--- ACTIVITY ---
Report, as a bare number, how many lines of the material below contain the word "Aria".

--- DATA FOR PROCESSING ---
-*-*-

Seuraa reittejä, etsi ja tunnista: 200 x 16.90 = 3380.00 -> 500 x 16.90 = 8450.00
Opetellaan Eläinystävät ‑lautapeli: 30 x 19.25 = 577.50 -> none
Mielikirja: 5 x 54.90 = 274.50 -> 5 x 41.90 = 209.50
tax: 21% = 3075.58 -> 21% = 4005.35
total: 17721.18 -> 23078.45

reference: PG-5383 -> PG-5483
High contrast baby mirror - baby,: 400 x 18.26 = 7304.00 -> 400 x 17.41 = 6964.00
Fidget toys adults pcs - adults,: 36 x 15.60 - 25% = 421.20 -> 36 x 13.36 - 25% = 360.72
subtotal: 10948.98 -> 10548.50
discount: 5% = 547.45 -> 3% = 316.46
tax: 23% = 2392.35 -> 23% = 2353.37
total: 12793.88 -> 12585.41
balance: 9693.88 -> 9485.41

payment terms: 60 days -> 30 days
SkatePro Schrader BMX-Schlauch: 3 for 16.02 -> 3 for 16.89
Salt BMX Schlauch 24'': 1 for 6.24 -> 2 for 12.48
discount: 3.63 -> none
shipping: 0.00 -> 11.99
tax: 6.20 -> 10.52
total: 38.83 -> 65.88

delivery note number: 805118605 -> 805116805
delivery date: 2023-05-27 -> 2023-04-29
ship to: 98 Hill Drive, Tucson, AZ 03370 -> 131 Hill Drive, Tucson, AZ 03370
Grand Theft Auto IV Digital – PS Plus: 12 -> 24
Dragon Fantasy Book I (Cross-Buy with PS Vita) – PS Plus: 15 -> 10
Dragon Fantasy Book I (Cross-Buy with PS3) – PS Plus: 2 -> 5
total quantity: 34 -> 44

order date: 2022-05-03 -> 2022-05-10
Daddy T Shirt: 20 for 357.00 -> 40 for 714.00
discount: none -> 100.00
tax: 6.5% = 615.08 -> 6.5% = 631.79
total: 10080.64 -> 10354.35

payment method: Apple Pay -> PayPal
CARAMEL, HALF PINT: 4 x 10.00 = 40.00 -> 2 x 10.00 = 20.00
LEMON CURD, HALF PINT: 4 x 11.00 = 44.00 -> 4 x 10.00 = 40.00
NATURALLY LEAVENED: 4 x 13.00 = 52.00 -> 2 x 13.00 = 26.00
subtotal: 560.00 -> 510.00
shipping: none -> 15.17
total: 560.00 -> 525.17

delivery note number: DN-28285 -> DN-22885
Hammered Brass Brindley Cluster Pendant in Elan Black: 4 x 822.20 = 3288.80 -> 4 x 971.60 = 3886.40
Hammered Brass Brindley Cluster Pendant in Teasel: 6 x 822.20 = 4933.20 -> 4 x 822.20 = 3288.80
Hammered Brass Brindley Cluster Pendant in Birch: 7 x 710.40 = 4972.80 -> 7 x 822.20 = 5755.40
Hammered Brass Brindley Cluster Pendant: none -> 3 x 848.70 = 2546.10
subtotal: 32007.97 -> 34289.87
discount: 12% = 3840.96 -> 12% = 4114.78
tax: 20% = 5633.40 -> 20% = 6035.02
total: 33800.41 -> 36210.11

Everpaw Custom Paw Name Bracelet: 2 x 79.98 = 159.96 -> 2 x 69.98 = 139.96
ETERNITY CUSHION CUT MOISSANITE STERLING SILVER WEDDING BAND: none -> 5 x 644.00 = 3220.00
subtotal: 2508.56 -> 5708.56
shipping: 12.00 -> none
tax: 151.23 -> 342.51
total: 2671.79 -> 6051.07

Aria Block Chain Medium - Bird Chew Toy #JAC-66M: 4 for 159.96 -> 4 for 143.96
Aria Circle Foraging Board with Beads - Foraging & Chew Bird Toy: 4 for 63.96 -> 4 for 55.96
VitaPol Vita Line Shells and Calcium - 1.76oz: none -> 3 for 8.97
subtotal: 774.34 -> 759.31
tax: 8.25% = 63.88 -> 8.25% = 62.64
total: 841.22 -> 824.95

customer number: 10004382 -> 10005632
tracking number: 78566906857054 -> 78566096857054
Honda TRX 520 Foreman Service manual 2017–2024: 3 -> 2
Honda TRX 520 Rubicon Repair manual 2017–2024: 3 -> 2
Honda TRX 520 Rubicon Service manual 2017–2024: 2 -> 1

-*-*-

--- ANSWER TO THIS EXERCISE ---
2